The Class Of ’75! This Chevrolet Promotional Film Profiles Nova, Monza, and Vega In The Depths Of Despair


The Class Of ’75! This Chevrolet Promotional Film Profiles Nova, Monza, and Vega In The Depths Of Despair

Well the cars were not desperate, we think. Mostly because they are cars, but then again, maybe they just had a good disposition. 1975 was the pits and we’re trying to decide if 1975 was the worst car year of the worst car decade but that is neither here nor there. Basically in 1975 the cars were getting smaller, the horsepower was long gone, and the best some company like Chevrolet was going to do was to sell this cheap idea of “personal luxury”, “sportiness”, and “practicality” through the three smallest cars they sold.

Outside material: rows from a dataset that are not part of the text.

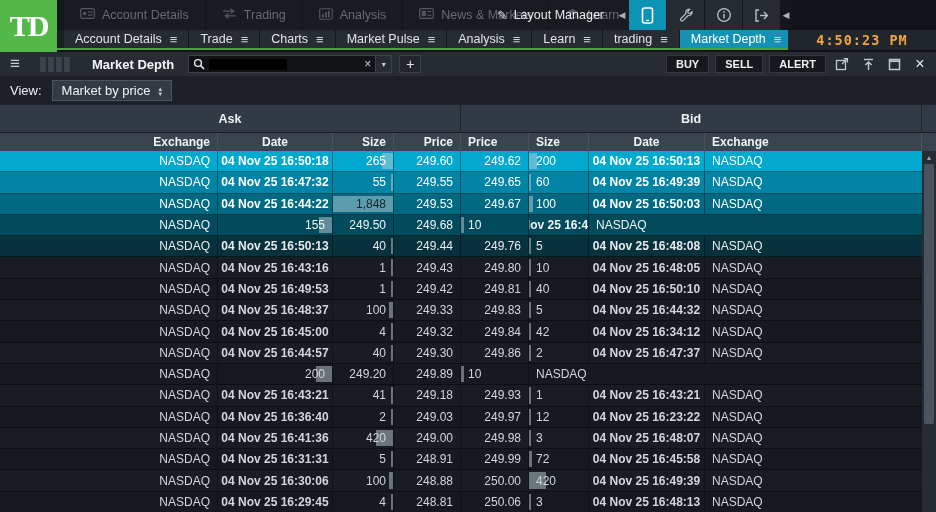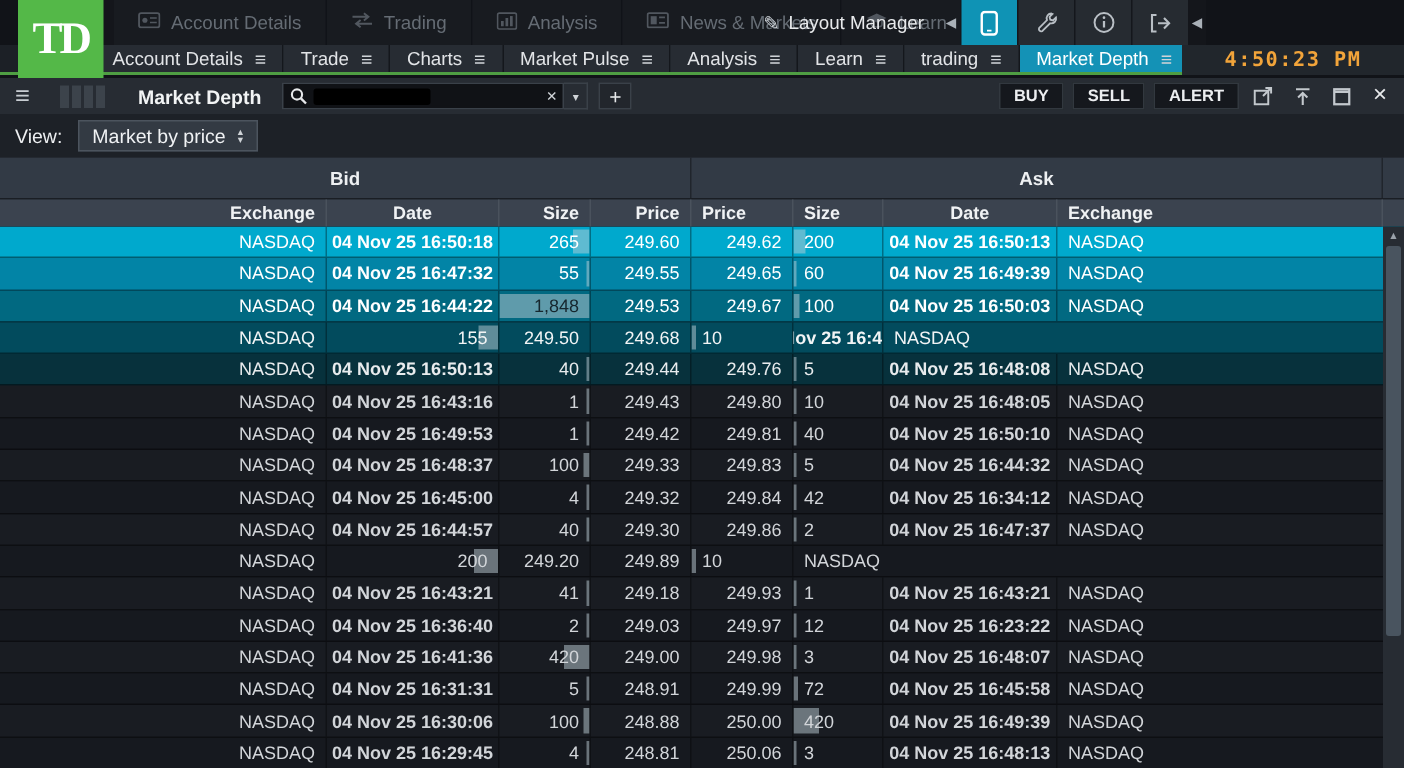--- a/index.html
+++ b/index.html
@@ -1,21 +1,21 @@
 <!DOCTYPE html>
 <html><head>
 <meta charset="utf-8">
 <style>
   * { margin:0; padding:0; box-sizing:border-box; }
   html,body { width:936px; height:512px; overflow:hidden; background:#111318;
     font-family:"Liberation Sans", sans-serif; -webkit-font-smoothing:antialiased; }
   .app { position:relative; width:936px; height:512px; background:#111318; color:#e6e8ea; }
 
   
-  .titlebar { position:absolute; left:12px; top:0; width:792px; height:30px; background:#14161b;
+  .titlebar { position:absolute; left:0; top:0; width:792px; height:30px; background:#14161b;
     display:flex; align-items:center; }
   .td-logo { position:absolute; left:0; top:0; width:57px; height:52px; background:#54b848;
     display:flex; align-items:center; justify-content:center; z-index:5; }
   .td-logo span { color:#fff; font-weight:bold; font-size:30px; letter-spacing:-2px;
     font-family:"Liberation Serif", serif; }
   .topnav { display:flex; margin-left:64px; height:30px; align-items:stretch; }
   .topnav .navitem { display:flex; align-items:center; gap:7px; padding:0 16px; color:#656c74;
     font-size:12.5px; background:#181b20; border-right:1px solid #101318; }
   .topnav .navitem svg { opacity:.75; }
   .tb-right { position:absolute; right:0; top:0; height:30px; display:flex; align-items:center; }
@@ -290,22 +290,22 @@
       <span>Market by price</span>
       <span class="updown">
           <span>▴</span>
           <span>▾</span>
         </span>
     </div>
   </div>
 
   <div class="grid">
     <div class="band">
+      <div>Ask</div>
       <div>Bid</div>
-      <div>Ask</div>
       <div style="border-right:none;"></div>
     </div>
     <div class="cols" id="colhead">
         <div class="h-r">Exchange</div>
         <div class="h-c">Date</div>
         <div class="h-r">Size</div>
         <div class="h-r">Price</div>
         <div class="h-l">Price</div>
         <div class="h-l">Size</div>
         <div class="h-c">Date</div>

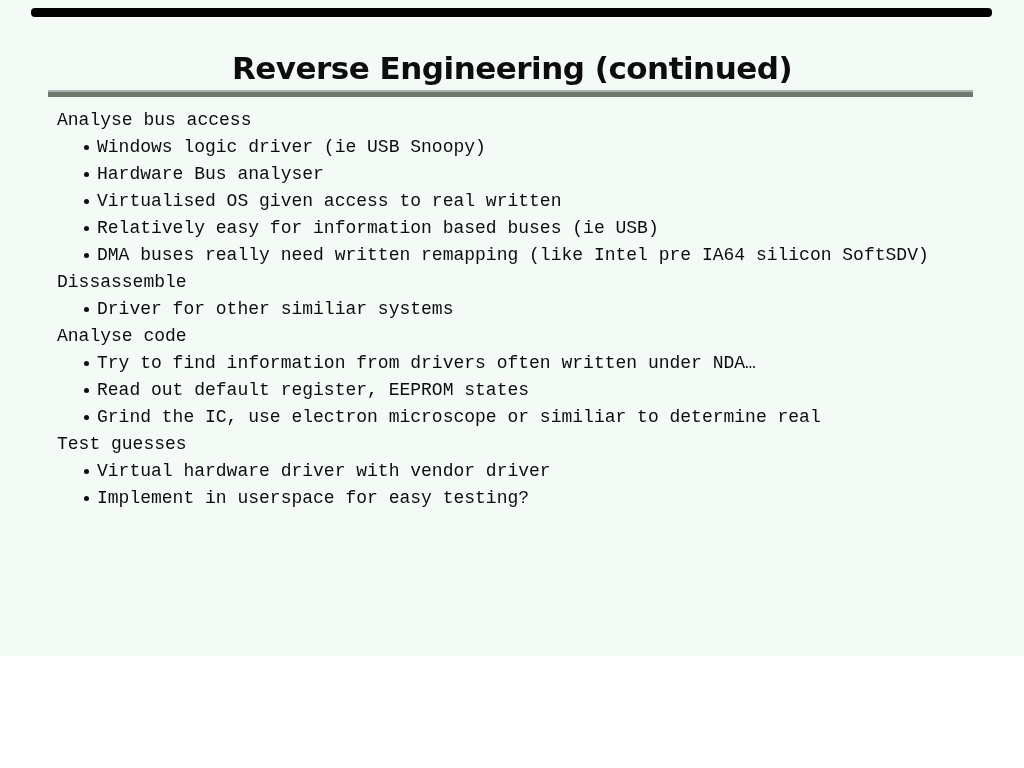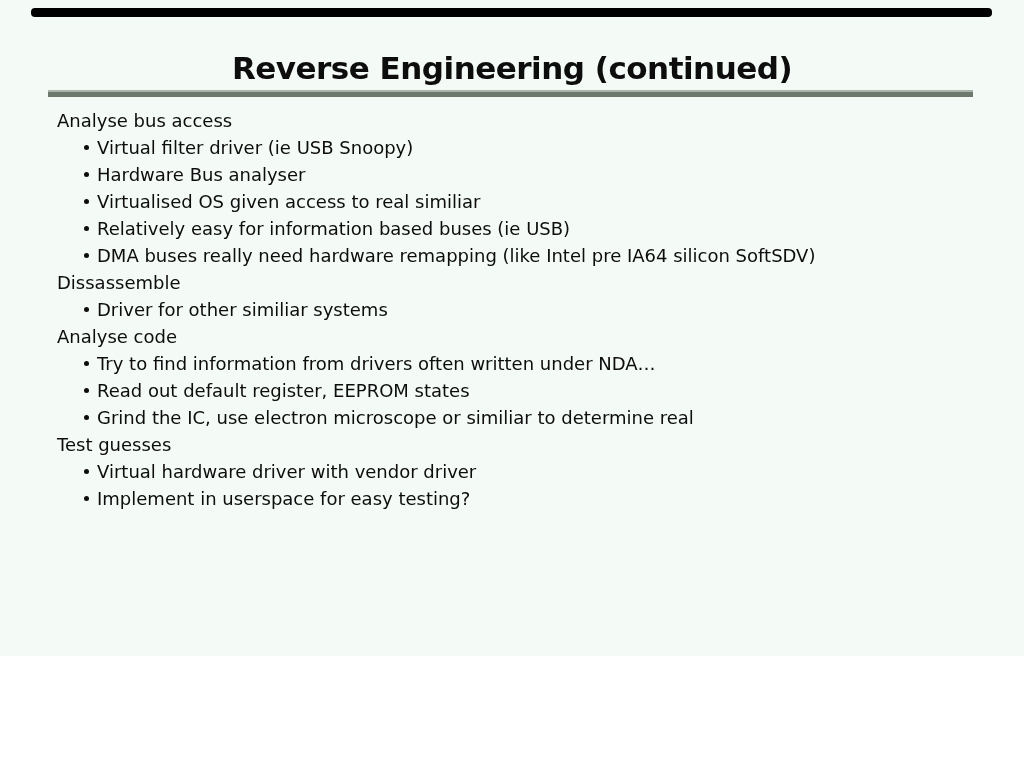--- a/index.html
+++ b/index.html
@@ -39,20 +39,21 @@
     background:linear-gradient(to bottom,
       var(--rule-light,#aab3ab) 0 2px,
       var(--rule-dark,#6e796e) 2px 100%);
   }
 
   .outline {
     position:absolute;
     top:107px; left:57px; right:30px;
     font-size:18px;
     line-height:27px;
+    font-family:Liberation Mono, monospace;
   }
 
   .heading { position:relative; }
 
   .bullet {
     position:relative;
     padding-left:40px;
   }
   .bullet .dot {
     position:absolute;
@@ -67,25 +68,25 @@
 
 <div class="slide">
   <div class="edge-bar top"></div>
 
   <div class="title">Reverse Engineering (continued)</div>
 
   <div class="rule"></div>
 
   <div class="outline">
       <div class="heading">Analyse bus access</div>
-      <div class="bullet"><span class="dot"></span><span>Virtual filter driver (ie USB Snoopy)</span></div>
+      <div class="bullet"><span class="dot"></span><span>Windows logic driver (ie USB Snoopy)</span></div>
       <div class="bullet"><span class="dot"></span><span>Hardware Bus analyser</span></div>
-      <div class="bullet"><span class="dot"></span><span>Virtualised OS given access to real similiar</span></div>
+      <div class="bullet"><span class="dot"></span><span>Virtualised OS given access to real written</span></div>
       <div class="bullet"><span class="dot"></span><span>Relatively easy for information based buses (ie USB)</span></div>
-      <div class="bullet"><span class="dot"></span><span>DMA buses really need hardware remapping (like Intel pre IA64 silicon SoftSDV)</span></div>
+      <div class="bullet"><span class="dot"></span><span>DMA buses really need written remapping (like Intel pre IA64 silicon SoftSDV)</span></div>
       <div class="heading">Dissassemble</div>
       <div class="bullet"><span class="dot"></span><span>Driver for other similiar systems</span></div>
       <div class="heading">Analyse code</div>
       <div class="bullet"><span class="dot"></span><span>Try to find information from drivers often written under NDA…</span></div>
       <div class="bullet"><span class="dot"></span><span>Read out default register, EEPROM states</span></div>
       <div class="bullet"><span class="dot"></span><span>Grind the IC, use electron microscope or similiar to determine real</span></div>
       <div class="heading">Test guesses</div>
       <div class="bullet"><span class="dot"></span><span>Virtual hardware driver with vendor driver</span></div>
       <div class="bullet"><span class="dot"></span><span>Implement in userspace for easy testing?</span></div>
     </div>

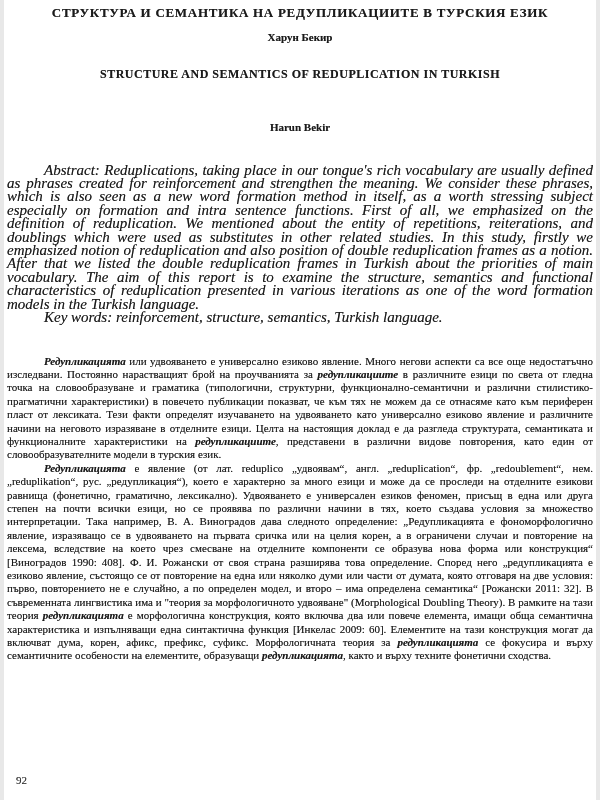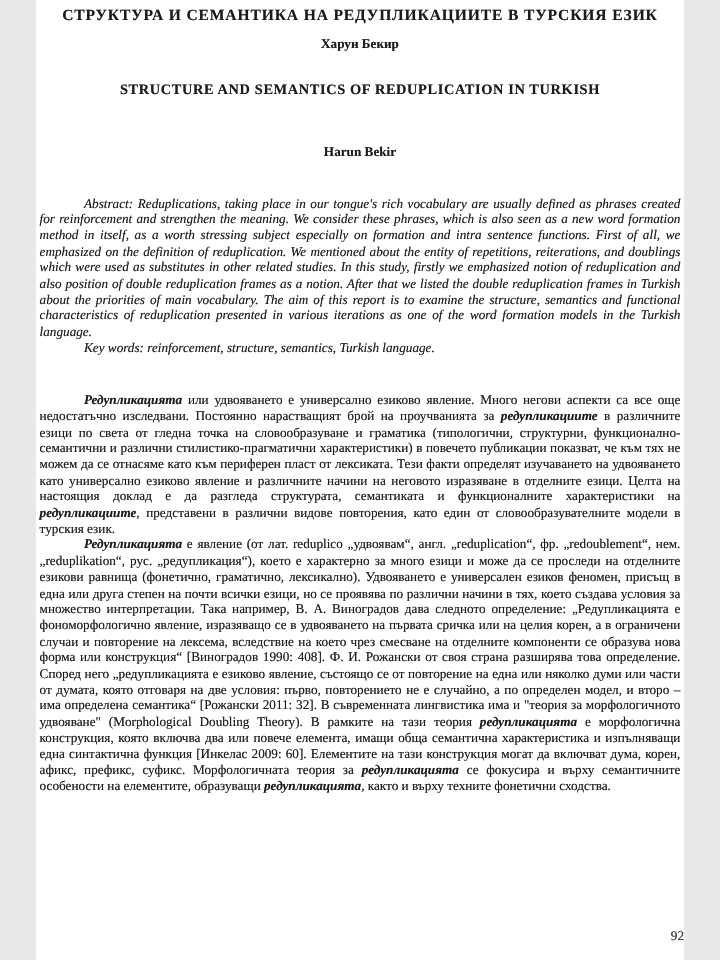--- a/index.html
+++ b/index.html
@@ -3,21 +3,21 @@
 <meta charset="utf-8">
 <title>Scanned paper page</title>
 <style>
   html, body {
     margin: 0;
     padding: 0;
     background: #e8e8e8;
   }
   .page {
     position: relative;
-    width: 540px;
+    width: 592px;
     height: 800px;
     margin: 0 auto;
     background: #ffffff;
     color: #1b1b1b;
     font-family: "Liberation Serif", "DejaVu Serif", serif;
     font-size: 11px;
     line-height: 13.4px;
     box-sizing: border-box;
     padding: 4px 3px 0 3px;
     overflow: hidden;
@@ -42,21 +42,21 @@
     margin: 23px 0 17px 0;
   }
   .author-en {
     font-weight: bold;
     font-size: 11px;
     margin: 40px 0 0 0;
   }
   .abstract-block {
     margin-top: 29px;
     font-style: italic;
-    font-size: 11px;
+    font-size: 15px;
     text-align: justify;
   }
   .abstract-block p {
     margin: 0;
     text-indent: 37px;
   }
   .body-par {
     margin: 0;
     text-align: justify;
     text-indent: 37px;
@@ -66,23 +66,24 @@
     margin: 0;
     font-weight: bold;
     text-indent: 37px;
     text-align: left;
   }
   .page-number {
     position: absolute;
     left: 0;
     right: 0;
     top: 774px;
-    text-align: right;
+    text-align: left;
     font-size: 11px;
     color: #3a3a3a;
+    padding-left: 12px;
   }
   
   .s-i  { }
   .s-b  { font-weight: bold; }
   .s-bi { font-weight: bold; font-style: italic; }
 </style>
 </head>
 <body>
 
 <div class="page">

We’ve had people argue with us about the roles that cars like the Monte Carlo and Nova played in this era. People forget that the Monte Carlo was still a pretty good sized whale of a car in 1975 and it would be until the 1978 Chevy lineup came out. The Caprice got shrunk (to rave reviews) in 1977 and then it was Monte Carlo, Malibu, etc. When you get to that 1978-1979 time frame you definitely have a Monte Carlo and a Nova that were the same prize and one of them had to go.

The Nova was gone by the 1980 model year, replaced by the X-platform Citation. So what’s interesting is that in 1975 product planners likely already had this thing marked for death. In fact, the Vega would be gone by 1977 and the Monza by 1980, so all three of these cars were basically in the “dead man walking” category as this film was being made.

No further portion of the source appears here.